*** Information provided ***
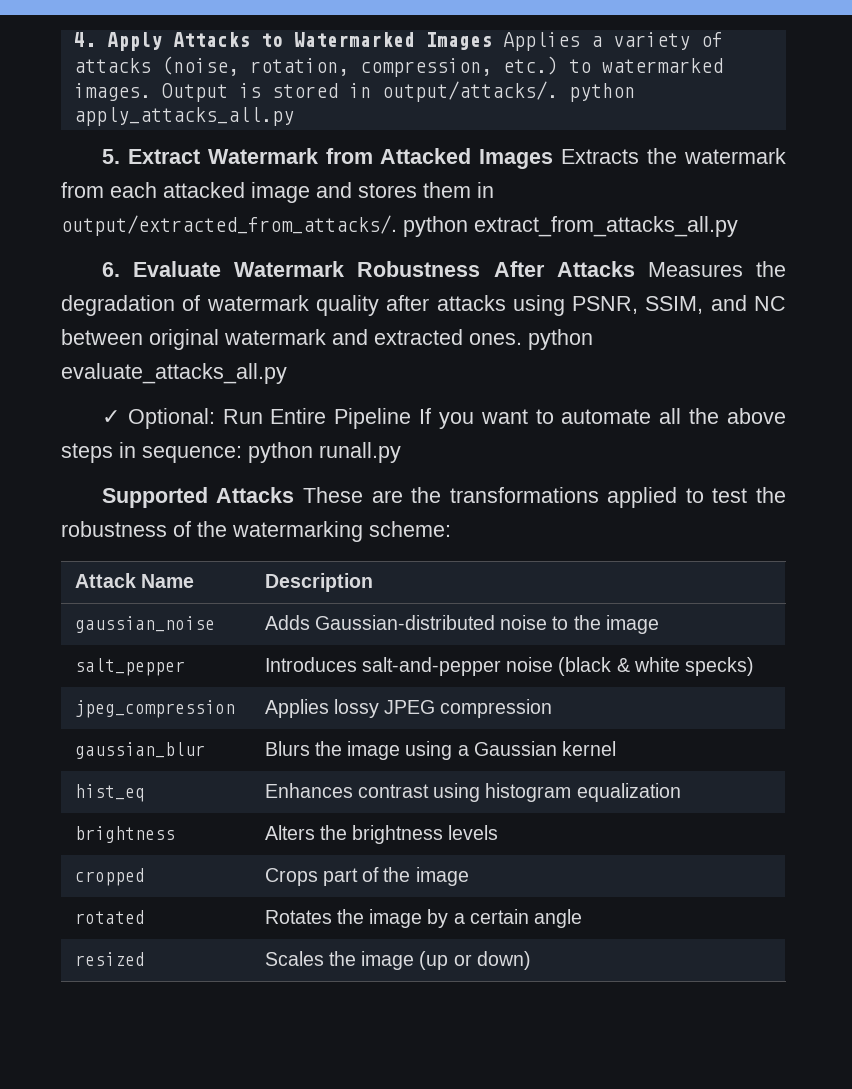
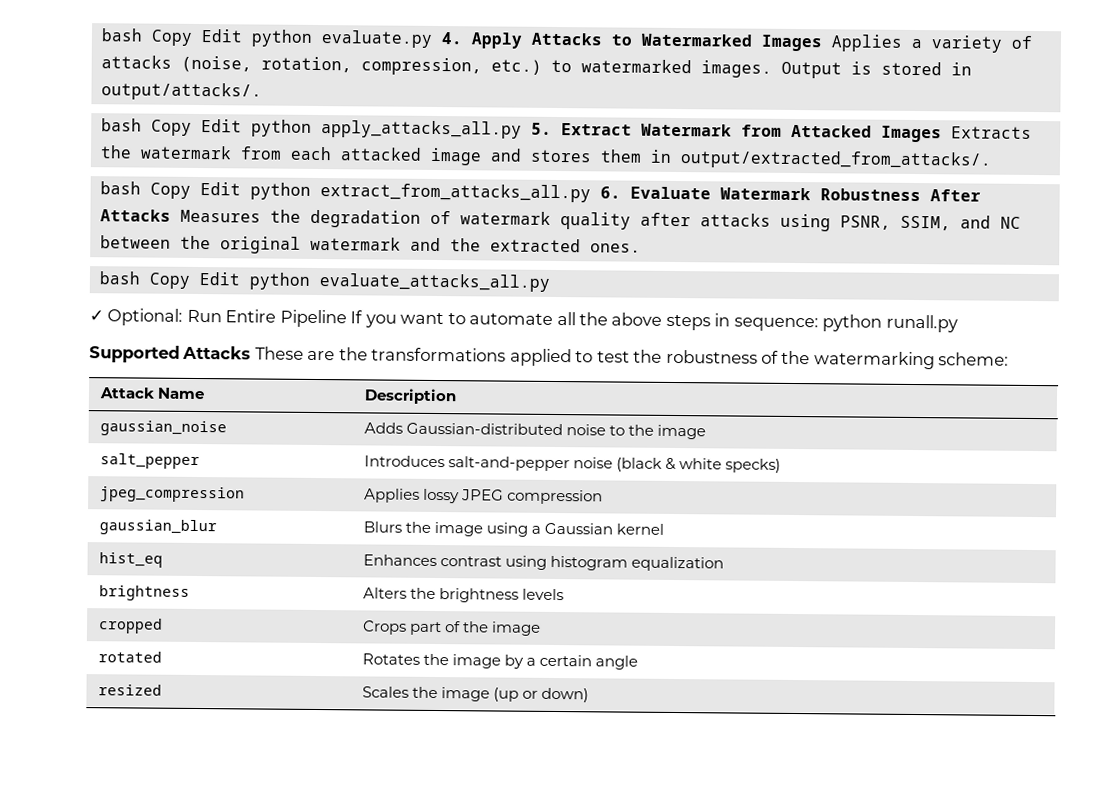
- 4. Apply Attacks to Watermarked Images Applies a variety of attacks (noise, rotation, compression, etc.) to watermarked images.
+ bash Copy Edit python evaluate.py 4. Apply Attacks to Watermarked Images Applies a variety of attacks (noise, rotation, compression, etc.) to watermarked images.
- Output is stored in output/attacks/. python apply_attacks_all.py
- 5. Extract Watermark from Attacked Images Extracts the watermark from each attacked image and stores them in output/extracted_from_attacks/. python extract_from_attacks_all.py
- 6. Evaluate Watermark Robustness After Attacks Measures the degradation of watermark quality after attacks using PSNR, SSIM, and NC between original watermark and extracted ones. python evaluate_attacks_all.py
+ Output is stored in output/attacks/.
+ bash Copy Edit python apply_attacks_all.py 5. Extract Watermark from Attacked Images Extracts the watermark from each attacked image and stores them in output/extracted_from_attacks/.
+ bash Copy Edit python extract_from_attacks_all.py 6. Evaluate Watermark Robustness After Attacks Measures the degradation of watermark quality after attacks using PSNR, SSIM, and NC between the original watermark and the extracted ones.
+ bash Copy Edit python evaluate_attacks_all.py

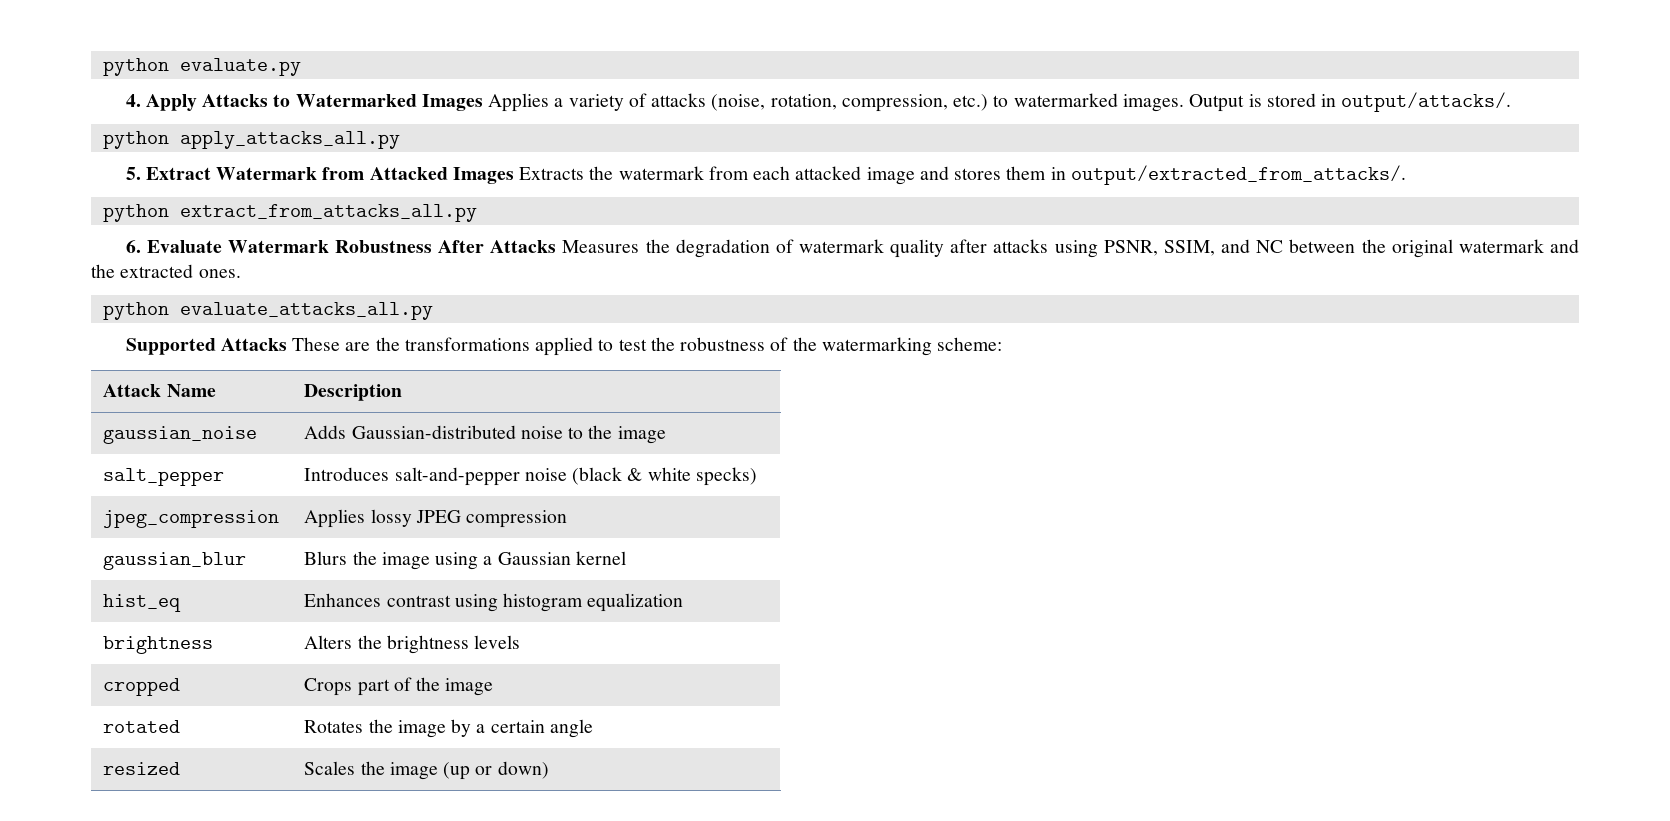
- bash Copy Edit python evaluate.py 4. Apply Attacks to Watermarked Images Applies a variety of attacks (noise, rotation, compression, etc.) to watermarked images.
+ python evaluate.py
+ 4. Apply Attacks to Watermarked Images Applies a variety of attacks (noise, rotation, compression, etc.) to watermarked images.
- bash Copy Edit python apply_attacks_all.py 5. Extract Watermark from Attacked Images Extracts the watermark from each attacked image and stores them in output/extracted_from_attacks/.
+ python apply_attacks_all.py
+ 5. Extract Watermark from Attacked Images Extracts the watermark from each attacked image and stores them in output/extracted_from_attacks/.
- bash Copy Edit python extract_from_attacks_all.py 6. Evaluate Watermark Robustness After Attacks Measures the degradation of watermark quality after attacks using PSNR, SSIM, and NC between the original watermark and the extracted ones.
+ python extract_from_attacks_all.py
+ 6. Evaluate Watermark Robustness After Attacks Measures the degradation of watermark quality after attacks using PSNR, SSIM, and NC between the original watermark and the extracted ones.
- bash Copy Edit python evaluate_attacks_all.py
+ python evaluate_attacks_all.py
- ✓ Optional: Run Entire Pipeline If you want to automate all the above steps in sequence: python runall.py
*** End of Information provided ***
▶ _Problem statement_
Wherever the string "stored" occurs in the records, copy the line it is in.

▶ _Your response_
- Output is stored in output/attacks/. python apply_attacks_all.py
+ Output is stored in output/attacks/.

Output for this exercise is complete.